Seria incorreto ver o GP do Bahrein como uma metáfora das escolhas que a Fórmula 1 tem feito? As antigas pistas desérticas das colônias africanas, tais como Tripoli, se deixavam levar por quilômetros e quilômetros de intermináveis retas. Hoje, Sakhir se fecha sobre si mesmo em chicanes disfarçadas de curvas e freadas fortes.
Ao mesmo tempo, nos mais antigos mitos de civilizações passadas, "ir ao deserto" sempre aparece como alegoria de autoconhecimento, de "viagem para dentro de si".
Não é difícil explicar por que a Fórmula 1 vai ao deserto. Um pouco antes da ressaca do livre-mercado (ou quando os Estados resolveram entrar no jogo neoliberal), Ecclestone descobriu que a fonte de renda mais segura para seu circo não provinha de grandes multinacionais, seus acionistas conservadores e ávidos pelo lucro imediato. Ao contrário, a melhor aposta seria estabelecer vínculos com o governo de países à procura de visibilidade e novos mercados para jogar capital (talvez também uma maneira eficiente de lavar dinheiro...).

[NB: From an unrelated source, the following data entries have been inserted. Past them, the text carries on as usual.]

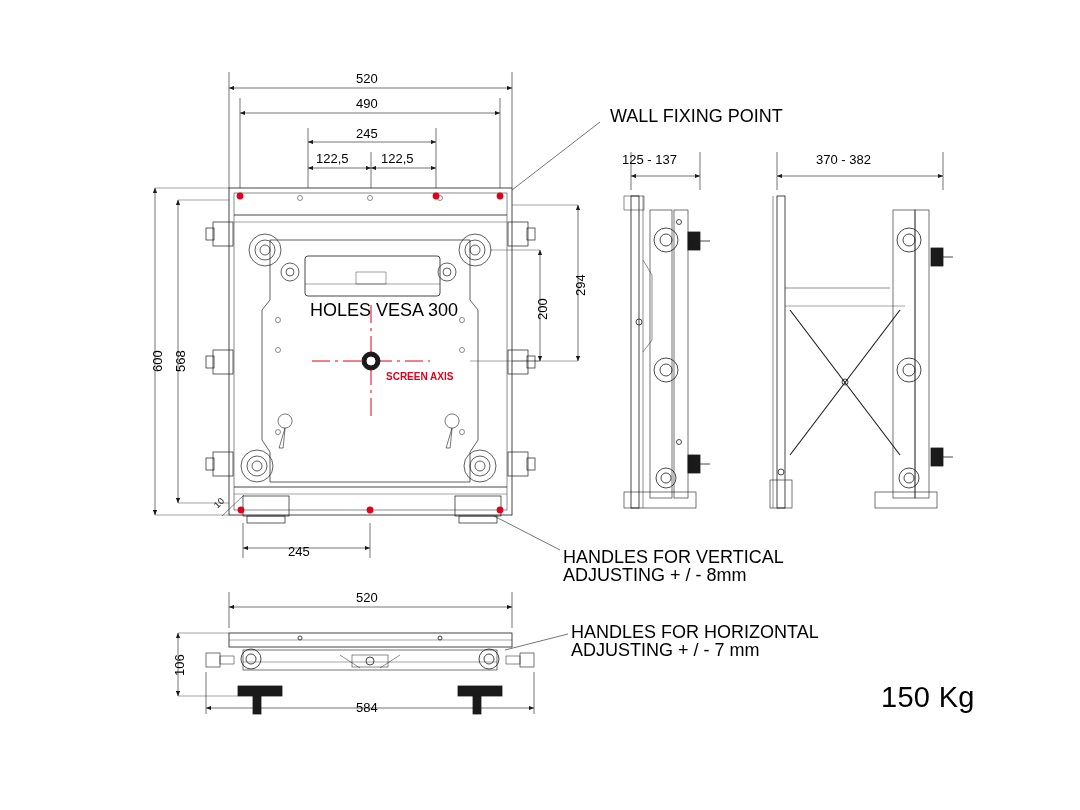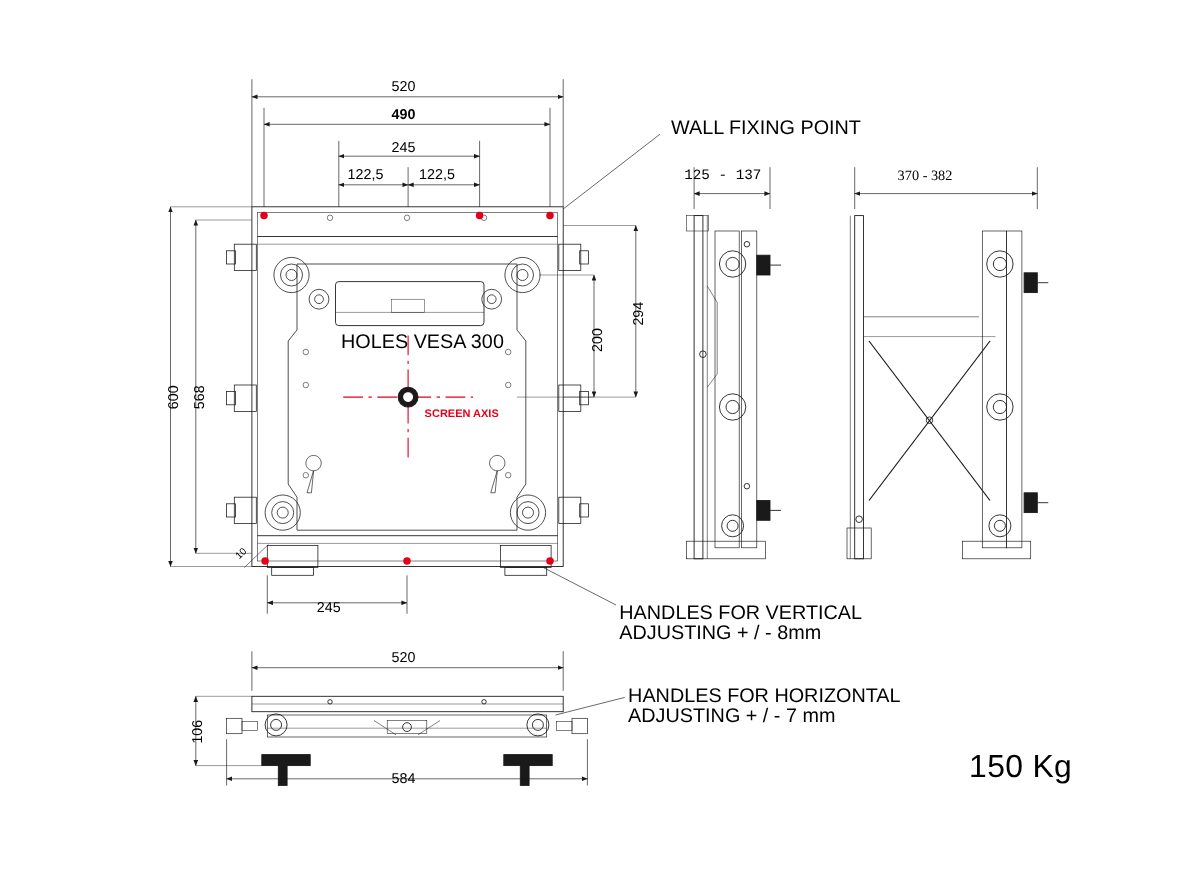--- a/index.html
+++ b/index.html
@@ -297,35 +297,35 @@
       <line x1="206" y1="672" x2="206" y2="714"></line>
       <line x1="534" y1="672" x2="534" y2="714"></line>
       <line x1="206" y1="708" x2="534" y2="708" marker-start="url(#arrs)" marker-end="url(#arr)"></line>
       <line x1="178" y1="633" x2="178" y2="696" marker-start="url(#arrs)" marker-end="url(#arr)"></line>
       <line x1="178" y1="633" x2="229" y2="633" stroke-width="0.4"></line>
       <line x1="178" y1="696" x2="238" y2="696" stroke-width="0.4"></line>
     </g>
   </svg>
 
   <div class="lbl dim" style="left:356px; top:71px;">520</div>
-  <div class="lbl dim" style="left:356px; top:96px;font-weight:bold;">490</div>
+  <div class="lbl dim" style="left:356px; top:96px;">490</div>
   <div class="lbl dim" style="left:356px; top:126px;">245</div>
   <div class="lbl dim" style="left:316px; top:151px;">122,5</div>
   <div class="lbl dim" style="left:381px; top:151px;">122,5</div>
 
   <div class="lbl dimv" style="left:150px; top:372px; transform:rotate(-90deg);">600</div>
   <div class="lbl dimv" style="left:173px; top:372px; transform:rotate(-90deg);">568</div>
   <div class="lbl dimv" style="left:573px; top:296px; transform:rotate(-90deg);">294</div>
   <div class="lbl dimv" style="left:535px; top:320px; transform:rotate(-90deg);">200</div>
 
   <div class="lbl dim" style="left:288px; top:544px;">245</div>
   <div class="lbl tiny" style="left:214px; top:498px; transform:rotate(-45deg);">10</div>
 
-  <div class="lbl dim" style="left:622px; top:152px;font-family:Liberation Mono, monospace;">125 - 137</div>
-  <div class="lbl dim" style="left:816px; top:152px;font-family:Liberation Serif, serif;">370 - 382</div>
+  <div class="lbl dim" style="left:622px; top:152px;">125 - 137</div>
+  <div class="lbl dim" style="left:816px; top:152px;">370 - 382</div>
 
   <div class="lbl dim" style="left:356px; top:590px;">520</div>
   <div class="lbl dim" style="left:356px; top:700px;">584</div>
   <div class="lbl dimv" style="left:172px; top:676px; transform:rotate(-90deg);">106</div>
 
   <div class="lbl note" style="left:610px; top:107px;">WALL FIXING POINT</div>
 
   <div class="lbl note" style="left:563px; top:548px;">HANDLES FOR VERTICAL</div>
   <div class="lbl note" style="left:563px; top:566px;">ADJUSTING + / - 8mm</div>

Por isso que hoje ligamos as nossas tvs às 9h da manhã (Brasília) para ver uma ilha de areia no meio do Golfo Pérsico.
E o que vimos foi a Fórmula 1 fazer um investimento seguro. Sakhir parece uma das pistas mais bem adaptadas à dinâmica da Fórmula 1 atual, ao menos na aparência: basta contar quantas vezes o Safety Car entrou na pista desde sua primeira aparição, em 2004. Zero vezes.
É a primeira vez que um pole position não vence uma corrida há mais de seis meses. Como Button mesmo afirmou, ela foi vencida na primeira volta, em sua ultrapassagem sobre Hamilton. Em sua segunda prova de fato, o novo pacote aerodinâmico parece ter funcionado: ultrapassou-se, não a ponto de haver uma grande disputa pela vitória, isso aliás permanece monopólio das estratégias de box.
A Fórmula 1 sai do deserto e volta a sua Europa natal com um líder (Button), uma grande aposta (Vettel) algumas incógnitas (McLaren, Toyota). Mas há um deserto que permanece, do qual a categoria ainda não encontrou uma saída. É esse vazio, essa carência de sentido que permeia algumas corridas, e que nos obriga a perguntar por que afinal ligamos a tv para assistir carros andando em círculos no meio de um monte de areia?
Sinta-se à vontade para arriscar uma resposta.